Also, for every ciphertext the private key holder must be able to prove non-interactively that the plaintext was non-negative.

In Paillier it is rather simple to prove that the ciphertext is equal to the plaintext. The encrypting party must simply reveal the random salt. Now I need to prove that the plaintext is non-negative without revealing it.

Let's say the most significant bit of the plaintext denotes the sign.

My first flawed idea: The verifier takes the ciphertext. Let's say the plaintext had at most N bits. The verifier homomorphicaly adds 1, then floor-divides by 2, then adds 1, then floor-divides by 2, ... and so on. After N cycles positive numbers will yield 1 while negative 0. The prover now has to prove that the resulting number is 0 or 1, which can be done by revealing salt. The whole procedure is deterministic (given the salt for encrypting 1s was deterministic), that means the prover may calculate the encrypted form of 0 or 1 in advance. The resulting salt would only be needed to be attached to the ciphertext as certificate. The flaw is of course that the verifier can not floor-divide by 2, as this requires calculating of square root modulo n=pq, where p and q are unknown.

My second flawed idea: It's the prover who does the square root. He can do it, as he has the key.
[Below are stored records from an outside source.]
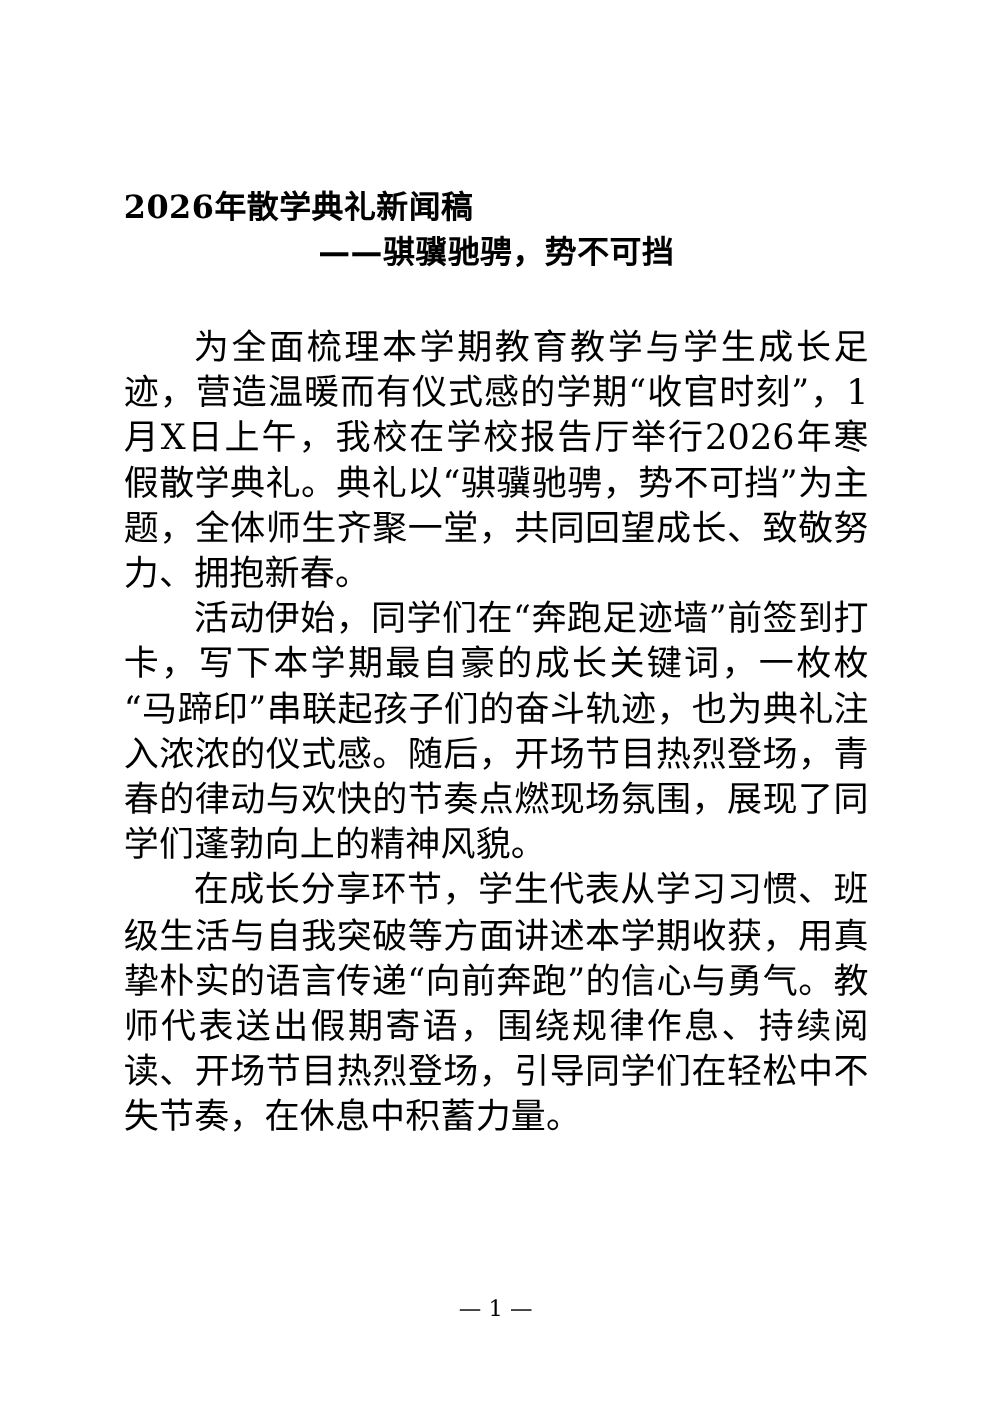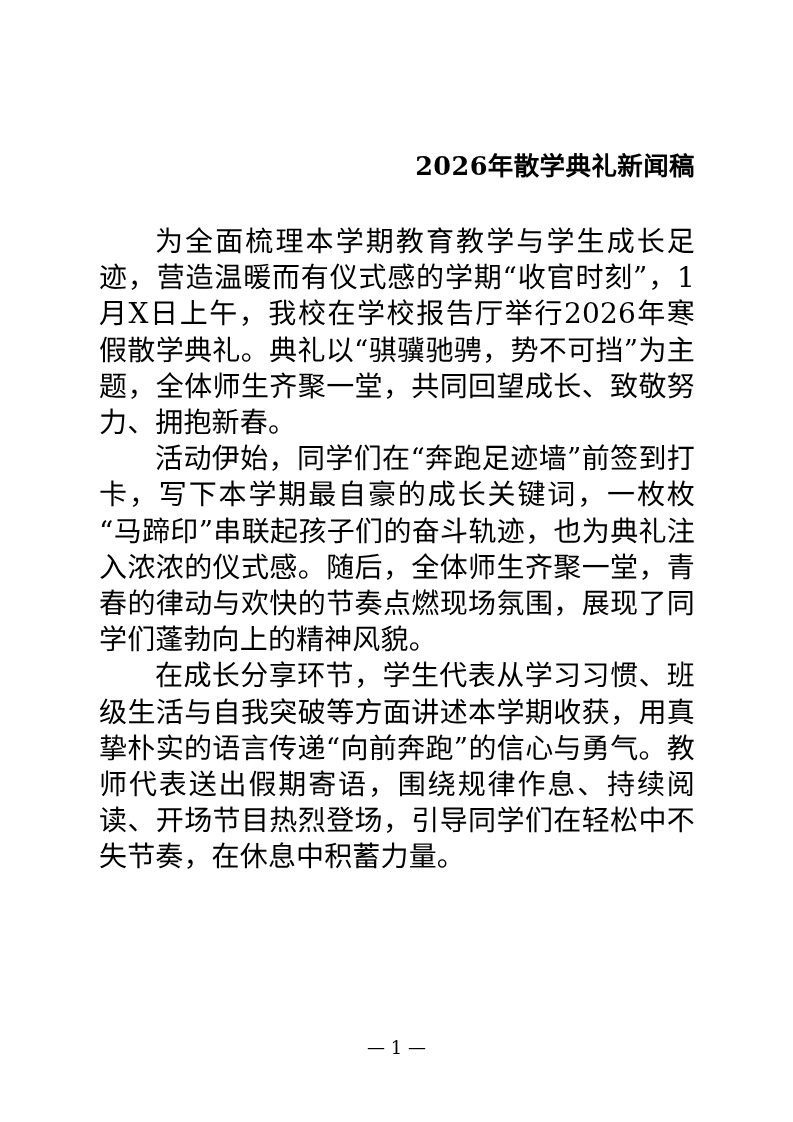--- a/index.html
+++ b/index.html
@@ -29,7 +29,7 @@
     width: 596px;
   }
   .doc-title {
-    text-align: right;
+    text-align: left;
     font-weight: bold;
     font-size: 25.5px;
     line-height: 36px;

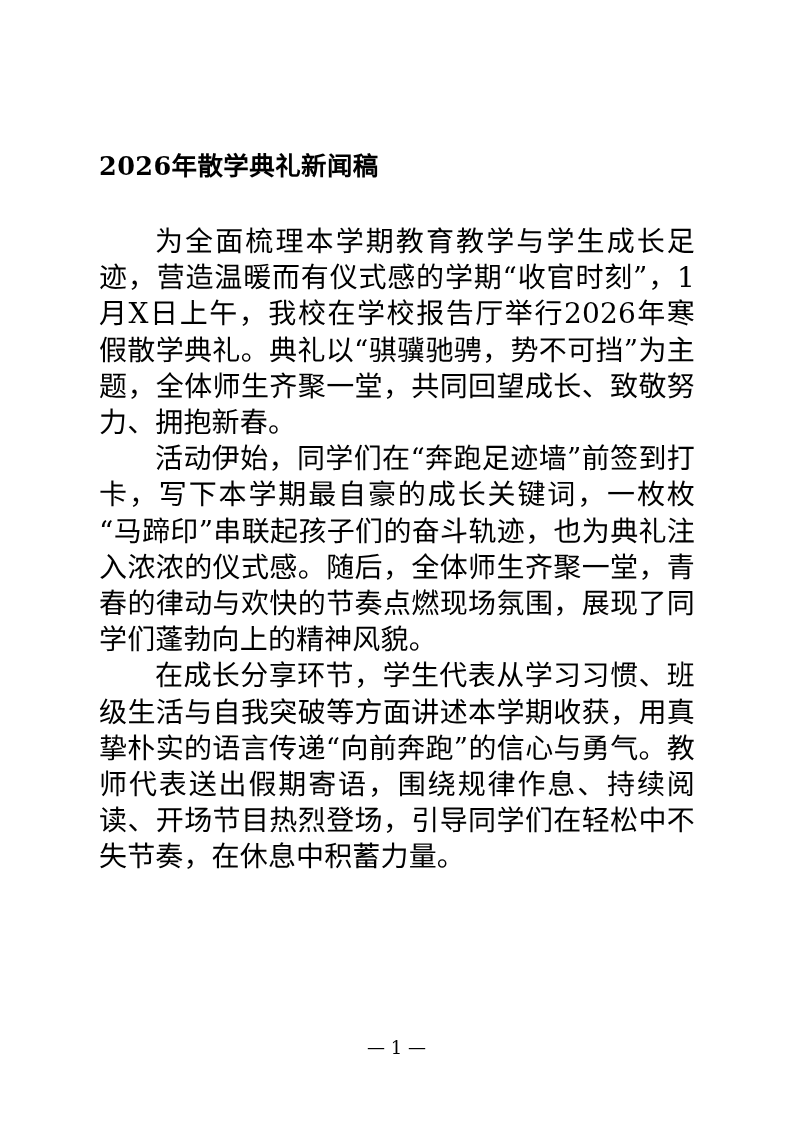--- a/index.html
+++ b/index.html
@@ -84,6 +84,7 @@
 
     <h1 class="doc-title">2026年散学典礼新闻稿</h1>
 
+    <h2 class="doc-subtitle">——骐骥驰骋，势不可挡</h2>
 
     <div class="body-block">
       <p class="para">为全面梳理本学期教育教学与学生成长足迹，营造温暖而有仪式感的学期“收官时刻”，1月X日上午，我校在学校报告厅举行2026年寒假散学典礼。典礼以“骐骥驰骋，势不可挡”为主题，全体师生齐聚一堂，共同回望成长、致敬努力、拥抱新春。</p>

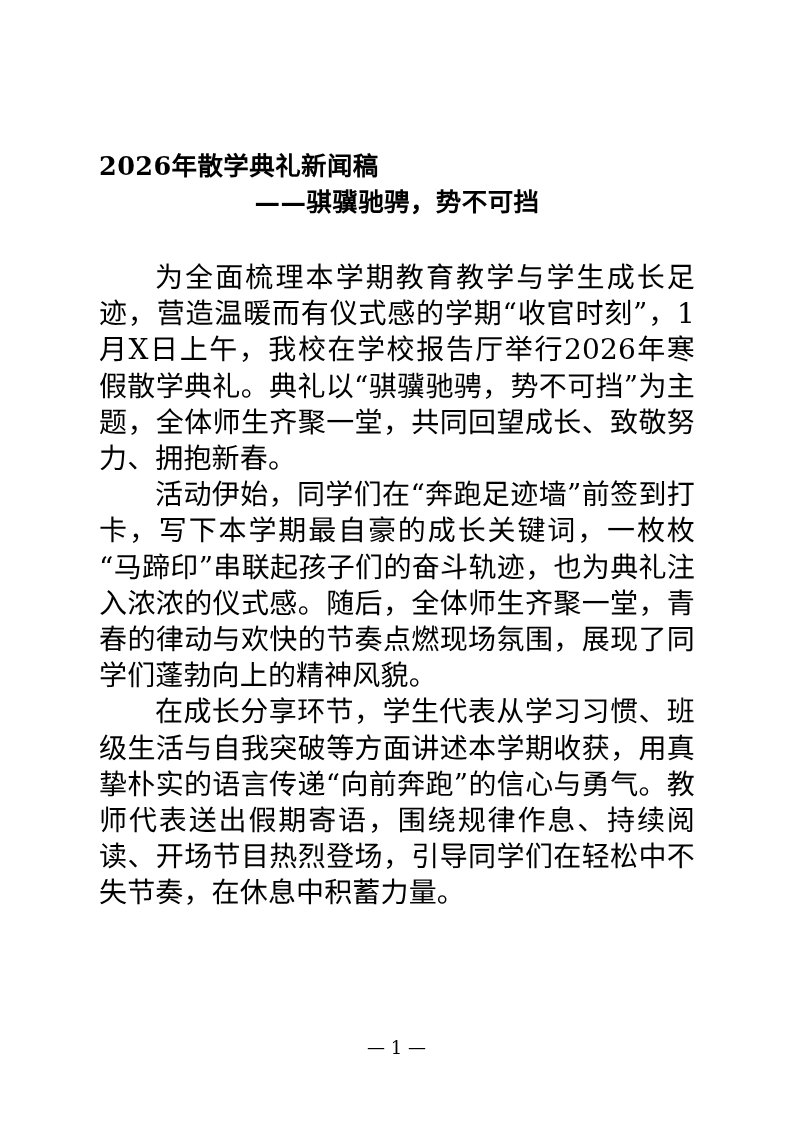--- a/index.html
+++ b/index.html
@@ -88,7 +88,7 @@
 
     <div class="body-block">
       <p class="para">为全面梳理本学期教育教学与学生成长足迹，营造温暖而有仪式感的学期“收官时刻”，1月X日上午，我校在学校报告厅举行2026年寒假散学典礼。典礼以“骐骥驰骋，势不可挡”为主题，全体师生齐聚一堂，共同回望成长、致敬努力、拥抱新春。</p>
-      <p class="para">活动伊始，同学们在“奔跑足迹墙”前签到打卡，写下本学期最自豪的成长关键词，一枚枚“马蹄印”串联起孩子们的奋斗轨迹，也为典礼注入浓浓的仪式感。随后，全体师生齐聚一堂，青春的律动与欢快的节奏点燃现场氛围，展现了同学们蓬勃向上的精神风貌。</p>
+      <p class="para">活动伊始，同学们在“奔跑足迹墙”前签到打卡，写下本学期最自豪的成长关键词，一枚枚“马蹄印”串联起孩子们的奋斗轨迹，也为典礼注入浓浓的仪式感。随后，开场节目热烈登场，青春的律动与欢快的节奏点燃现场氛围，展现了同学们蓬勃向上的精神风貌。</p>
       <p class="para">在成长分享环节，学生代表从学习习惯、班级生活与自我突破等方面讲述本学期收获，用真挚朴实的语言传递“向前奔跑”的信心与勇气。教师代表送出假期寄语，围绕规律作息、持续阅读、开场节目热烈登场，引导同学们在轻松中不失节奏，在休息中积蓄力量。</p>
     </div>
The certificate would consist of the series of N numbers, each equal to the square root of the previous multiplied by encrypted 1. At the end, we get 0 or 1 and we reveal the salt. The flaw is that only even numbers' encryptions can be squared. For odd numbers we would need to publish two numbers whose plaintexts differ by 1. This obviously reveals every bit of the plaintext in every step, so it's bad.

Are there any cryptosystems that can do it?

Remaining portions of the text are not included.